Selon M. Donnelly, aucun accord futur signé par le Royaume-Uni "ne viendra compenser ce que nous abandonnons. Vous n'avez qu'à regarder les chiffres, cela ne tient pas debout".

Ces déclarations interviennent alors que son ancien patron, le ministre du Commerce international Liam Fox, fervent défenseur du Brexit, doit faire un discours mardi sur les avantages de mener une politique commerciale indépendante après la sortie du Royaume-Uni de l'UE, prévue en mars 2019.

Londres a décidé de quitter l'union douanière et le marché unique européen pour pouvoir signer ses propres accords commerciaux avec des pays tiers.

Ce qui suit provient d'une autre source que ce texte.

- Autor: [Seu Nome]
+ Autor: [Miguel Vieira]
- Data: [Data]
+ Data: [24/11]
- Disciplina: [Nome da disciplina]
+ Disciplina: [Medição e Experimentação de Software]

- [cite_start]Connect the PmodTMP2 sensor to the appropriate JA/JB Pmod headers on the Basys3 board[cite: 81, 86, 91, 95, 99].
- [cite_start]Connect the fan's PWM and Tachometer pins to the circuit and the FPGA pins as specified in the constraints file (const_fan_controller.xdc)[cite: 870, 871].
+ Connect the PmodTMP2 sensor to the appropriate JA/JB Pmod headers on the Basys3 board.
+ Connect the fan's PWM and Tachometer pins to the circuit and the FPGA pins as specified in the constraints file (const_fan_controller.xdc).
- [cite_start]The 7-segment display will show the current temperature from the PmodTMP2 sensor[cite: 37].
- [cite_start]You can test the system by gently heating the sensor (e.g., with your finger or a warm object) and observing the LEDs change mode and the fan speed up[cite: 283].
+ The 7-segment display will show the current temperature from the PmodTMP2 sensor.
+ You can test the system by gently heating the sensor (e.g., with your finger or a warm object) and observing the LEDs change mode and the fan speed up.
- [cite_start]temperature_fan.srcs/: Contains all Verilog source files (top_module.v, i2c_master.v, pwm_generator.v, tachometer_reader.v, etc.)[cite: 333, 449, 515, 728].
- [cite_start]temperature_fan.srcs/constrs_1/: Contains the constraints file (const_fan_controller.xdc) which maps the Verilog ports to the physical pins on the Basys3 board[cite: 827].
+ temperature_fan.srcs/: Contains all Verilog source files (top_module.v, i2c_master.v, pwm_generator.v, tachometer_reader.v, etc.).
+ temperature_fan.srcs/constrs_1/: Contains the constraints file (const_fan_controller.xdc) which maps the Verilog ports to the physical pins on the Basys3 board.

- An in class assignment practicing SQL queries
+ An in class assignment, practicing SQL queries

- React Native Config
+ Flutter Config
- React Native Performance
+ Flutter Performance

Lundi, le chef de l'opposition travailliste Jeremy Corbyn a plaidé pour une nouvelle union douanière avec l'UE, estimant que couper les liens comme veut le faire le gouvernement conservateur de Theresa May coûterait de nombreux emplois au Royaume-Uni.

"Quand 44% de nos exportations vont vers les pays de l'UE et 50% de nos importations proviennent de l'UE, il est dans notre intérêt que ces échanges restent exempts de droits de douane", a-t-il souligné dans un discours salué par les syndicats et le patronat britanniques.